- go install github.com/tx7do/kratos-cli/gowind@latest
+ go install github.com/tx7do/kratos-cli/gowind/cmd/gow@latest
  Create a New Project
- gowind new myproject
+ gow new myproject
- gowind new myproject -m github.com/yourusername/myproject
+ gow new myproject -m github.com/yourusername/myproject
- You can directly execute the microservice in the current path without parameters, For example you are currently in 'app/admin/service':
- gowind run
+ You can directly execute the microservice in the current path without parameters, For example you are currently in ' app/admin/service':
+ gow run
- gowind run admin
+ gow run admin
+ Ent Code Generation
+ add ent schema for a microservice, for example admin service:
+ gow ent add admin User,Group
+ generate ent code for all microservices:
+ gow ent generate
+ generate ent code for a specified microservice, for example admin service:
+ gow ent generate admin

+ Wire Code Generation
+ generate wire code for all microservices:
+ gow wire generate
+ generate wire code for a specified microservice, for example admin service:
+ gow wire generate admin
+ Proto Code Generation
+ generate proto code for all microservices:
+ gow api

----------------

**WHAT YOU SHOULD DO**
Output all of the records, keeping every word exact.

**REPLY**
- go install github.com/tx7do/kratos-cli/gowind@latest
+ go install github.com/tx7do/kratos-cli/gowind/cmd/gow@latest
  Create a New Project
- gowind new myproject
+ gow new myproject
- gowind new myproject -m github.com/yourusername/myproject
+ gow new myproject -m github.com/yourusername/myproject
- You can directly execute the microservice in the current path without parameters, For example you are currently in 'app/admin/service':
- gowind run
+ You can directly execute the microservice in the current path without parameters, For example you are currently in ' app/admin/service':
+ gow run
- gowind run admin
+ gow run admin
+ Ent Code Generation
+ add ent schema for a microservice, for example admin service:
+ gow ent add admin User,Group
+ generate ent code for all microservices:
+ gow ent generate
+ generate ent code for a specified microservice, for example admin service:
+ gow ent generate admin

+ Wire Code Generation
+ generate wire code for all microservices:
+ gow wire generate
+ generate wire code for a specified microservice, for example admin service:
+ gow wire generate admin
+ Proto Code Generation
+ generate proto code for all microservices:
+ gow api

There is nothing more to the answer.